What is Herbalism? The use of plants and plant extracts to stimulate and restore the body’s natural healing ability is known by a variety of names: Herbology Medicine, Herbalism, Phytotherapy, Botanical Medicine, etc.  Herbs help 3 important functions: digestion and assimilation, sleep, and elimination. Through Herbalism, plants & herbs serve as an alternative health medicine to prevent & treat illness.  An easy way to bring healthy, fresh foods and nutrients into your daily life is by growing an herb garden; organic herbs and plants should be an essential part of your diet.     For thousands of years, plants have been a primary source of alternative health solutions and therapeutic medication for cultures all over the world. Sumerians in the middle east utilized herbology therapies over 5,000 years ago, ancient Egyptians realized the benefit of herbology treatments by 3500 b.c. and the Chinese by 2500 b.c. Ayurveda medicine utilizes many herbs and plants dating back to 2000 b.c.  By the middle ages, herbology therapies continued to be used and The Canon of Medicine was published in 1025 a.d. listing over 800 plants, minerals and drugs.  With the invention of printing by the 15 century, many herbal healing publications were created.

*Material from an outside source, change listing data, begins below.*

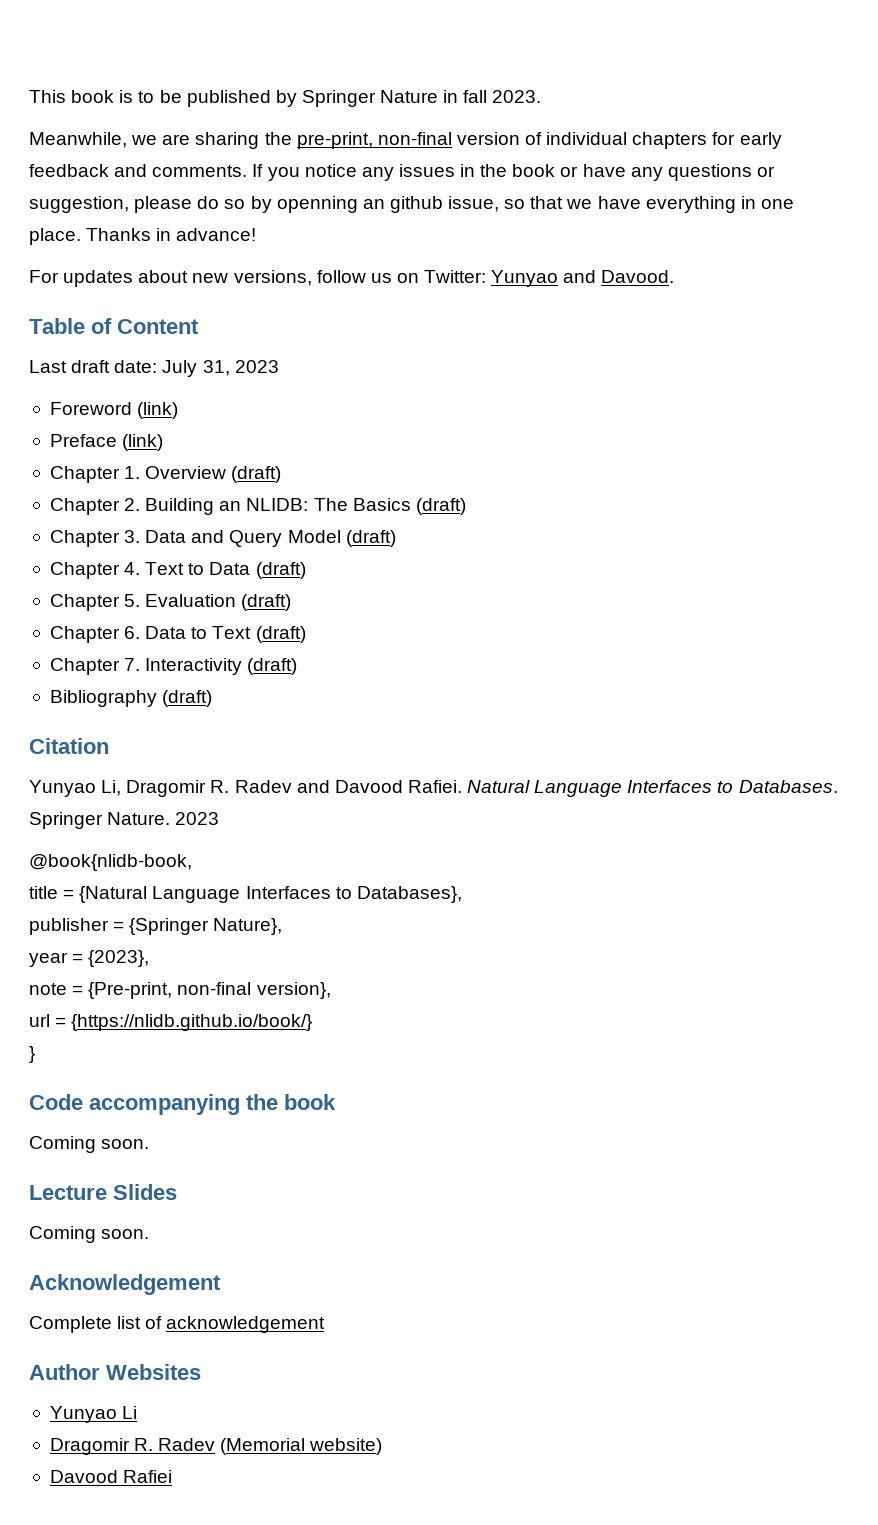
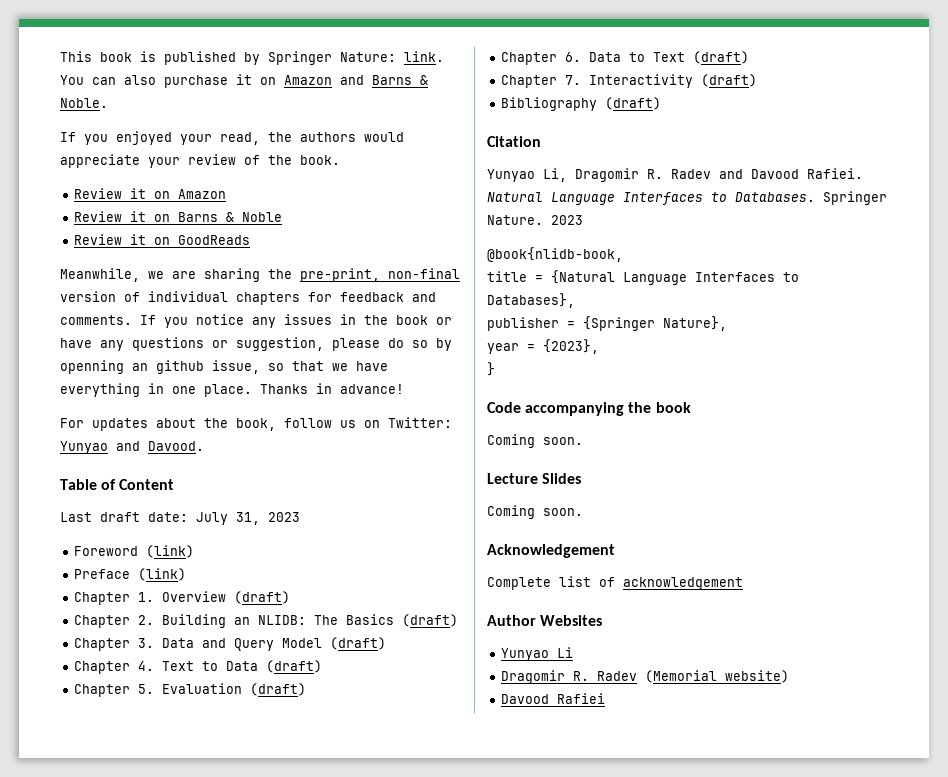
- This book is to be published by Springer Nature in fall 2023.
+ This book is published by Springer Nature: link. You can also purchase it on Amazon and Barns & Noble.
+ If you enjoyed your read, the authors would appreciate your review of the book.
+ Review it on Amazon
+ Review it on Barns & Noble
+ Review it on GoodReads
- Meanwhile, we are sharing the pre-print, non-final version of individual chapters for early feedback and comments.
+ Meanwhile, we are sharing the pre-print, non-final version of individual chapters for feedback and comments.
- For updates about new versions, follow us on Twitter: Yunyao and Davood.
+ For updates about the book, follow us on Twitter: Yunyao and Davood.
- note = {Pre-print, non-final version},
- url = {https://nlidb.github.io/book/}

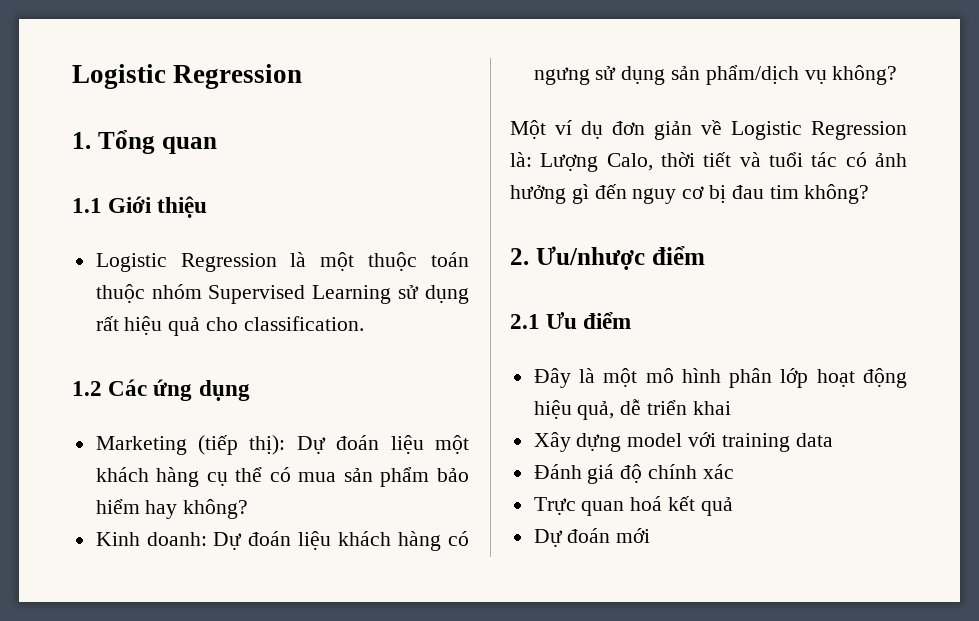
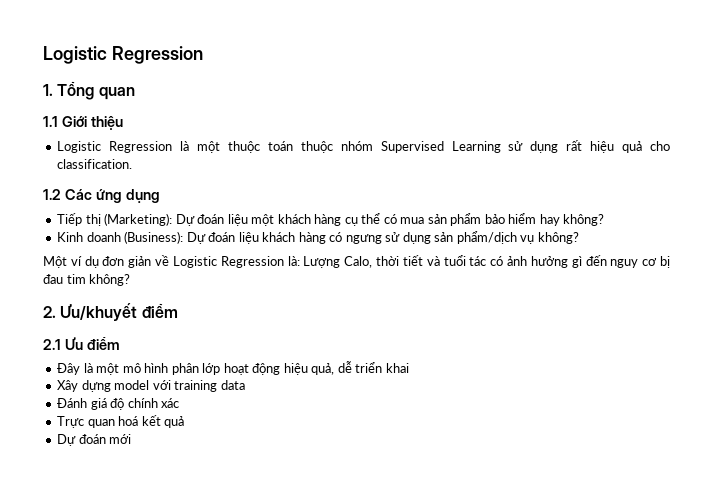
- Marketing (tiếp thị): Dự đoán liệu một khách hàng cụ thể có mua sản phẩm bảo hiểm hay không?
+ Tiếp thị (Marketing): Dự đoán liệu một khách hàng cụ thể có mua sản phẩm bảo hiểm hay không?
- Kinh doanh: Dự đoán liệu khách hàng có ngưng sử dụng sản phẩm/dịch vụ không?
+ Kinh doanh (Business): Dự đoán liệu khách hàng có ngưng sử dụng sản phẩm/dịch vụ không?
- 2. Ưu/nhược điểm
+ 2. Ưu/khuyết điểm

The first herbology medicine publication in English was the Grete Herball in 1526. By the 18th century, herbalism had grown with herbology medicine publications in Latin, Greek and English.     In the modern era, according to the World Health Organization, it is estimated that 80% of the world’s population uses herbology treatments as alternative health solutions.  Herbology medicines are grown throughout the world at a fraction of the cost of modern pharmaceuticals.  Herbal remedies are very common throughout Europe and are sold alongside prescription drugs.  Traditional Chinese medicine is long known for using herbology therapies and according to thinkquest.org, herbology medicine has been chosen by the World Health Organization for worldwide propagation to meet the health care needs of the 21st century. The modern healthy lifestyles of today are learning to include herbology therapies and other alternative health practices as part of a holistic approach to life.   We hope you have learned more about Herbology as an alternative health medicine. Visit All Things Healing online today to read about alternative health practices, herbal medicine information & herbal medicine articles.  

What is Herbalism
EDITORS CORNER
Dr. Baljot Bharaj, MS (Ayu), is an Ayurveda Consultant with specialization in Obstetrics & Gynecology at Kayakalp Ayurveda. She is trained in Kereliya Panchkarma. Her endeavour is t...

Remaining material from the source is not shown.